Below are some entries; report how many of their lines contain the word "background", giving nothing besides the number.

[[ The input, beginning ]]

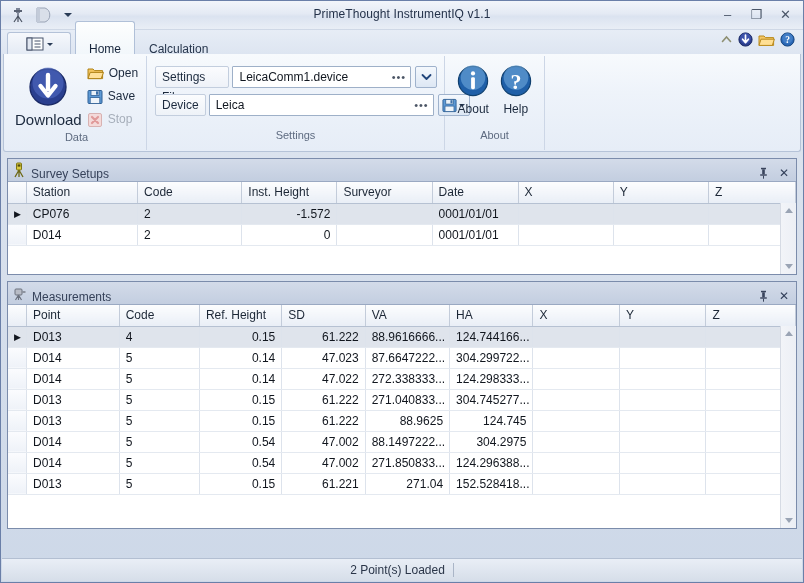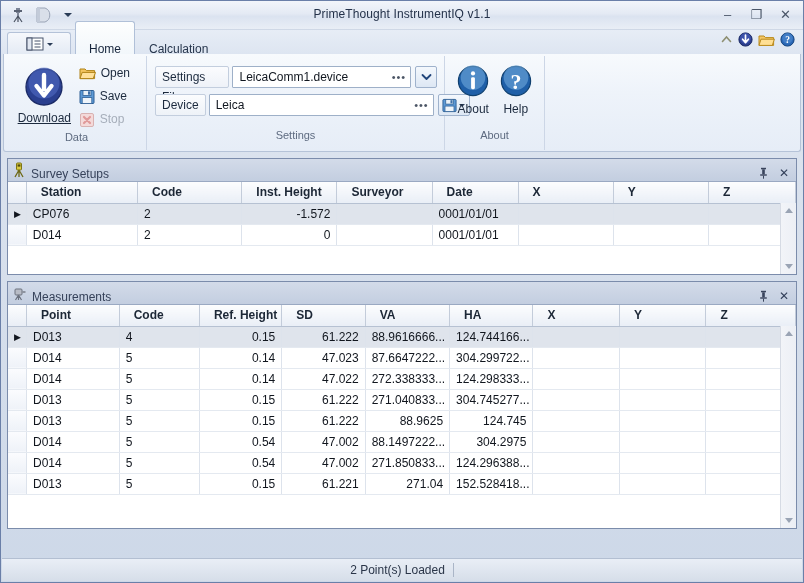--- a/index.html
+++ b/index.html
@@ -78,7 +78,7 @@
     width:78px;display:flex;flex-direction:column;align-items:center;gap:3px;
     padding-top:4px;border-radius:3px;
   }
-  .big-btn .lbl{font-size:12px;color:#1c2a3e;text-decoration:underline;}
+  .big-btn .lbl{font-size:15px;color:#1c2a3e;}
   .small-col{display:flex;flex-direction:column;gap:2px;padding-left:2px;padding-top:2px;}
   .small-btn{
     display:flex;align-items:flex-start;gap:5px;padding:2px 8px 2px 3px;border-radius:3px;

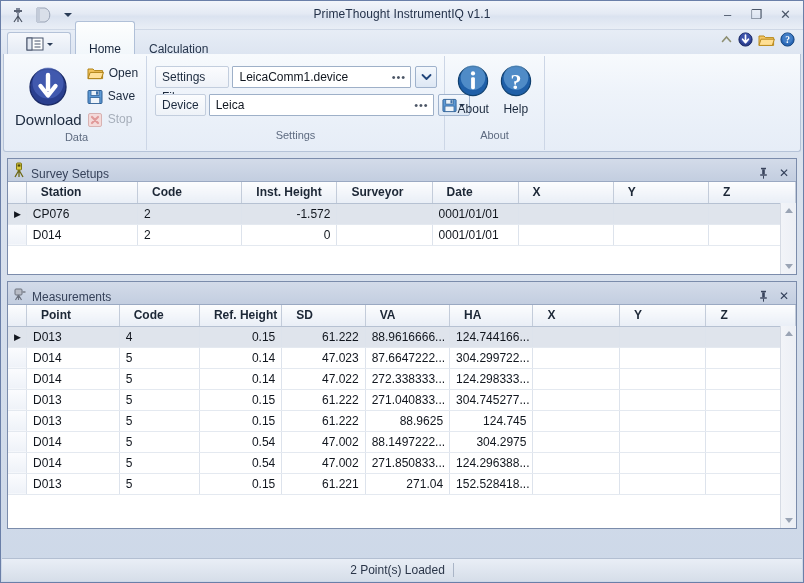--- a/index.html
+++ b/index.html
@@ -141,7 +141,7 @@
   .grid{flex:1;display:flex;flex-direction:column;background:#fff;overflow:hidden;position:relative;}
   table.dg{border-collapse:collapse;width:100%;table-layout:fixed;font-size:12px;}
   table.dg th{
-    height:21px;padding:0 0 0 14px;text-align:left;font-weight:bold;font-size:12px;color:#1c2736;
+    height:21px;padding:0 0 0 6px;text-align:left;font-weight:normal;font-size:12px;color:#1c2736;
     background:linear-gradient(#fcfdfe,#e9eef6);
     border-right:1px solid #c3ccda;border-bottom:1px solid #b6c1d2;
     box-sizing:border-box;white-space:nowrap;overflow:hidden;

[[ The input, end ]]

### Exercise solution
2